### Front-end code edit data
··········
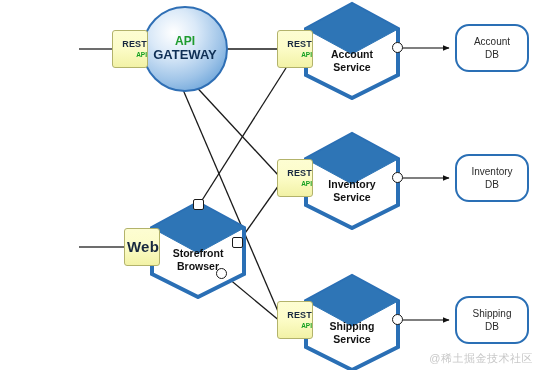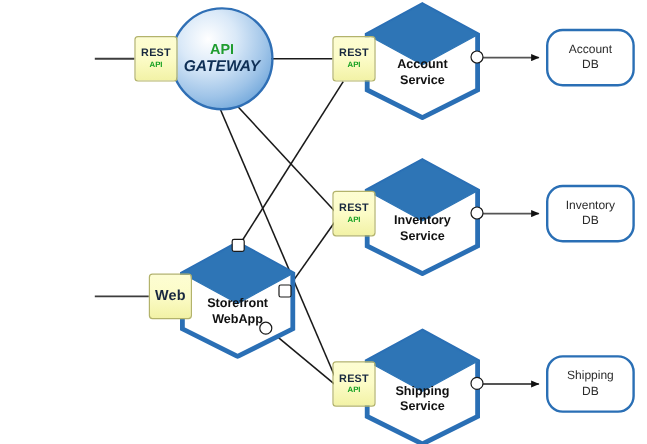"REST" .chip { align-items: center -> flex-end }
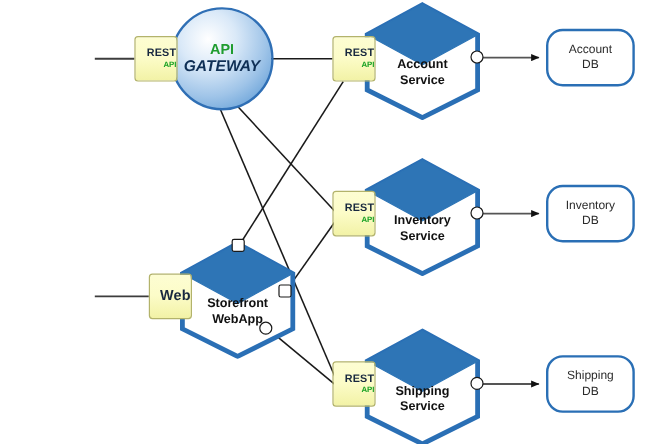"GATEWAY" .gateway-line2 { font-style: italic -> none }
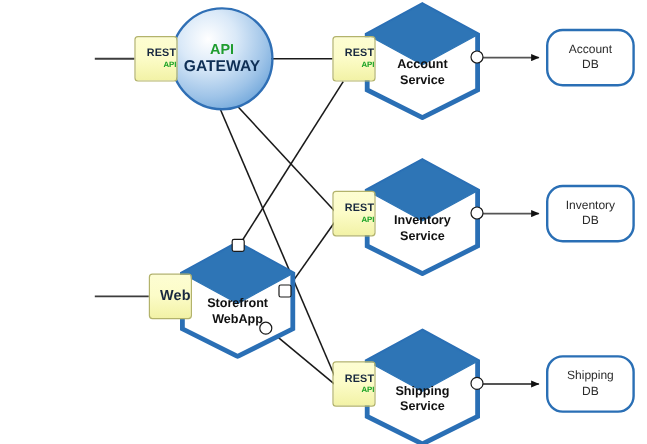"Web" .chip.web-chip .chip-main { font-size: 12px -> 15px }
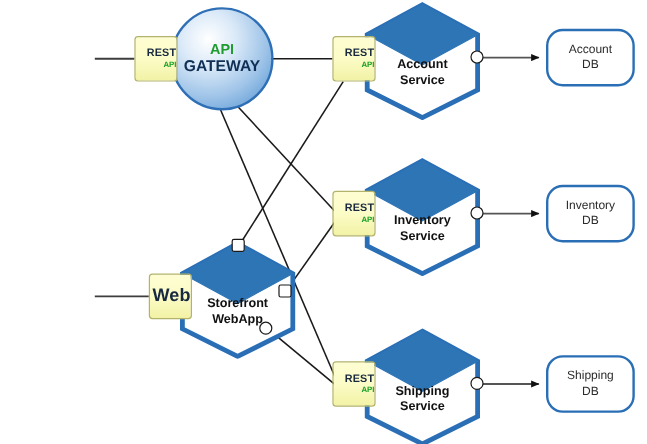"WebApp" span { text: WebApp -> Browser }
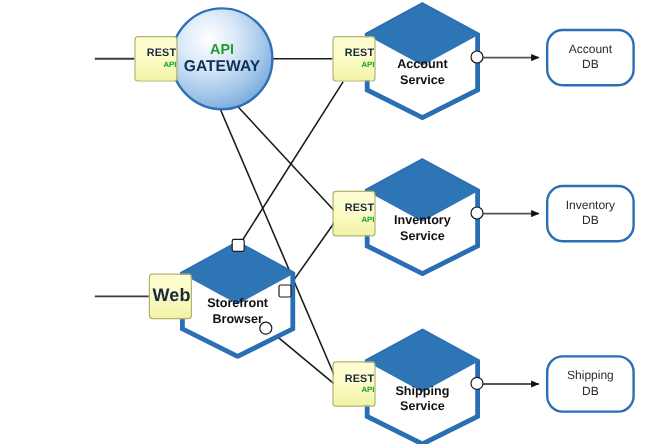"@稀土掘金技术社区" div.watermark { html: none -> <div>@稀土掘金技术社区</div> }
··········
### What is expected
Retype the records above exactly, and keep any picture out of what you write.

### Exercise solution
"REST" .chip { align-items: center -> flex-end }
"GATEWAY" .gateway-line2 { font-style: italic -> none }
"Web" .chip.web-chip .chip-main { font-size: 12px -> 15px }
"WebApp" span { text: WebApp -> Browser }
"@稀土掘金技术社区" div.watermark { html: none -> <div>@稀土掘金技术社区</div> }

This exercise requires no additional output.